Say What? – Six Months Later

April 9, 2018 apraxia of speech, Brandie, early intervention, Education, hearing aids, hearing loss, sign language, speech delay, speech therapy, undiagnosed SN, velopharyngeal Insufficiency 1 Comments

Six months ago, I shared about our journey with Caston through his surprise diagnosis of hearing loss and severe speech delay.

Six months! Half of a year. It seems like just yesterday that I sat down to write about our experience.

Since then, I’ve seen so many parents with questions and concerns relating to speech and language delays, and it feels like the right time to share our progress and challenges with you all.

In the past six months, we have continued to work diligently with our speech therapists and at home. Caston has since “aged out” of our county’s Early Intervention program, and he has transferred into the local school district for his therapies. Although he does not attend preschool right now, he does go to one of our local elementary schools once a week for speech and once a week for physical therapy. He also continues to attend weekly private speech therapy appointments at our children’s hospital.

To us, Caston has made some amazing progress in speech. To anyone outside our immediate family, it probably doesn’t appear that way. Six months ago, he was only able to produce a couple of vowel sounds, Ms, Ns, Ls, Hs, and Ys. He made no attempt at any other letters, and until very recently, he would simply shut down when he was pushed to repeat or reproduce sounds like B, P, or D.

Most of his communication was through sign, and he still relies on sign language a lot. However, he has become much more adept in combining the signs and word approximations. He has added lots of words to his sign language repertoire, including colors and other descriptors, signs for different family members, and many other words.

Although we are now facing a lot more tantrums and meltdowns because of his desire to communicate his ideas, we are encouraged even in the midst of our own frustration. We know that his tantrums mean that he both understands all of us, and he also has a strong desire to reciprocate communication. Tantrums mean that he is not satisfied with a lack of communication; therefore, he tries harder. In some ways, his frustration fuels his progress.

We are also encouraged because, most of the time, we are now able to shut down the tantrums quickly and prompt him to speak instead. We both sign and say, “Stop. Use your words. What do you want?” Then we model for him, “I want…” This acknowledges to him that we do hear him and know that he wants to tell us something, and it encourages him to calm down and use a three-plus word phrase to communicate his needs.

Today, for example, he tried to talk me through a series of sing-songy hums. Previously, we would have “counted” this as communication because that was the most he could give at the time. We would have guessed what he wanted by offering a plethora of snacks, books, or toys. Eventually, we would have either hit the jackpot and guessed the right thing, or he would have become bored and settled for something that we offered as opposed to what he actually wanted.

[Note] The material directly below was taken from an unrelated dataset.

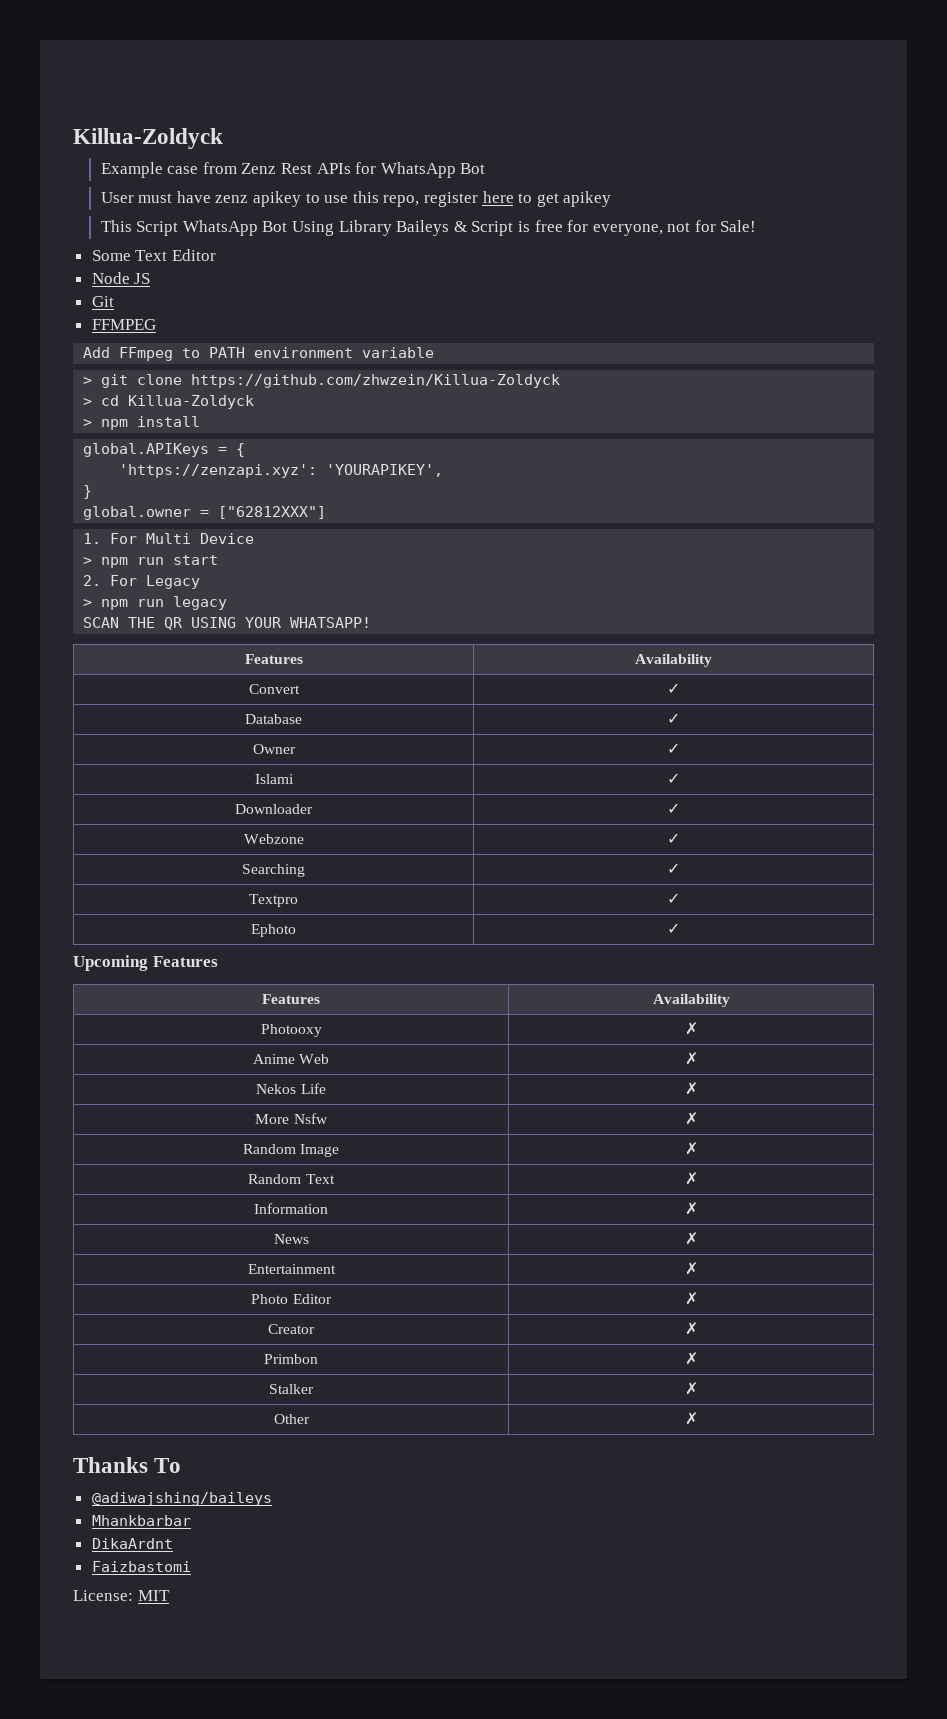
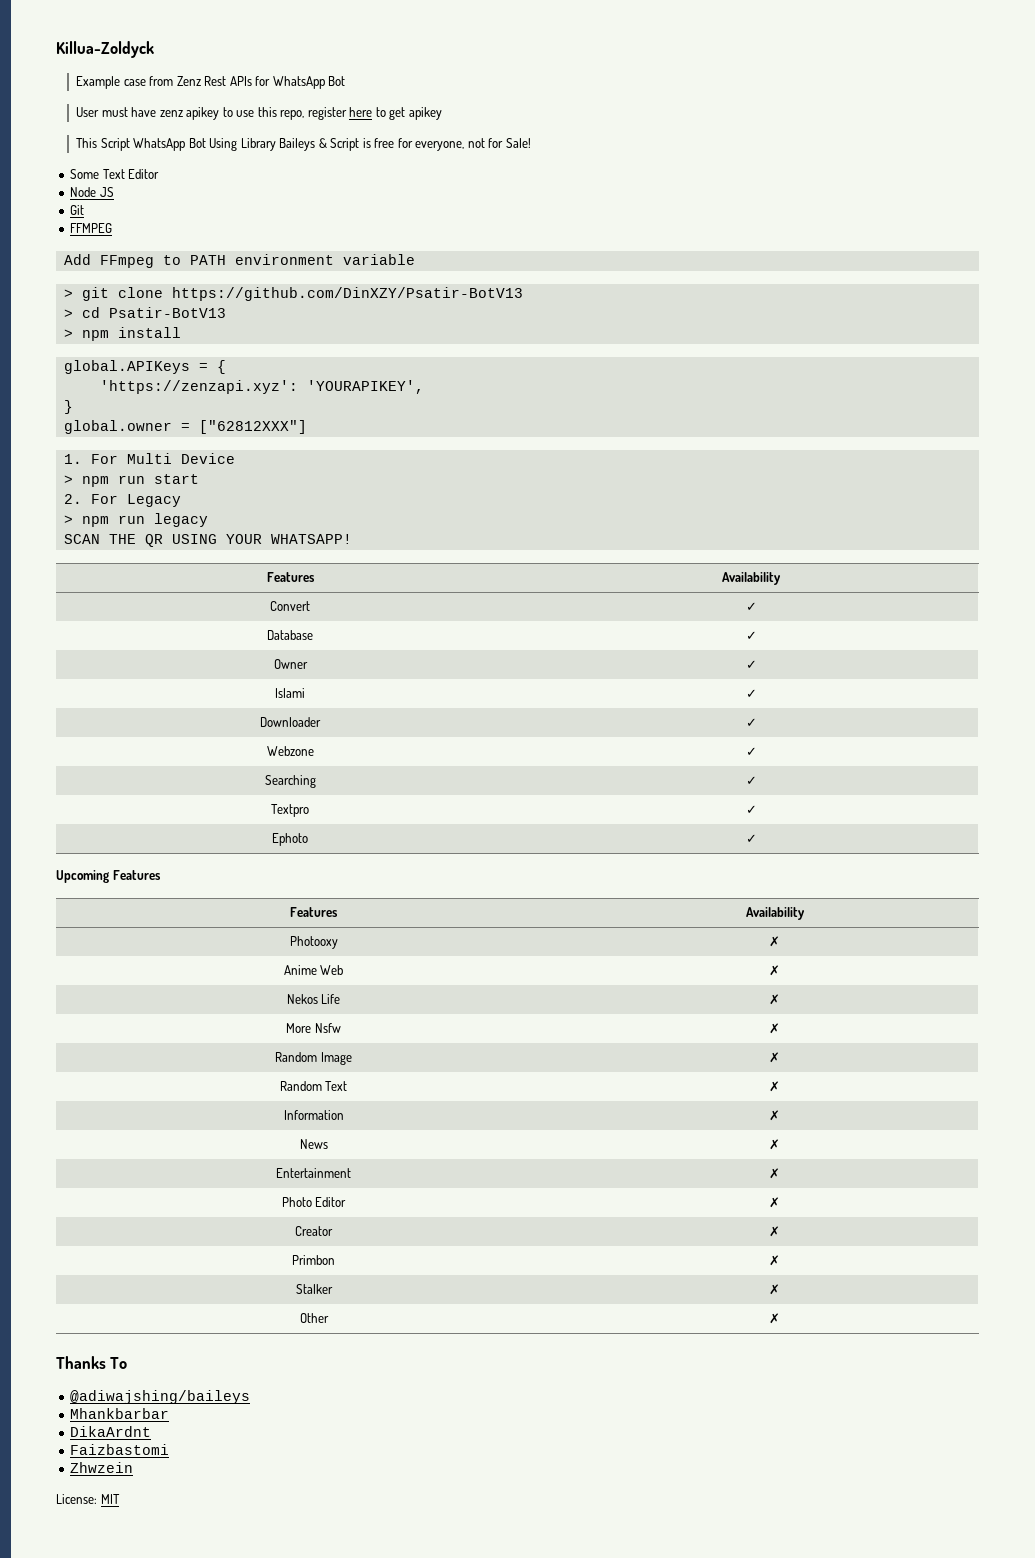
- > git clone https://github.com/zhwzein/Killua-Zoldyck
+ > git clone https://github.com/DinXZY/Psatir-BotV13
- > cd Killua-Zoldyck
+ > cd Psatir-BotV13
+ Zhwzein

Today, though, the tantrum started ramping up when I didn’t understand him the first time. I immediately shut it down with my go-to phrase. “Stop. Use your words. What do you want?” Then he signed and said, “I yan uhhh eeee Meemah Mahhhhh.” Translation: “I want to read Mickey Mouse.” I almost cry writing this because this is such amazing progress for him.

Still, some days, it’s like a really bad game of charades as he grows older and has more ideas that he wants to express. We are approaching the two year anniversary of his adoption soon, and to be very honest, I did not think we would still be in this challenging place of somewhat limited communication.

Previously when I saw “speech delay” in a child’s advocacy post (which was not a need that was identified for him prior to adoption), I would have thought, “No big deal!” Well, honestly, it is a big deal. I really thought that if I just worked hard, it would all resolve quickly.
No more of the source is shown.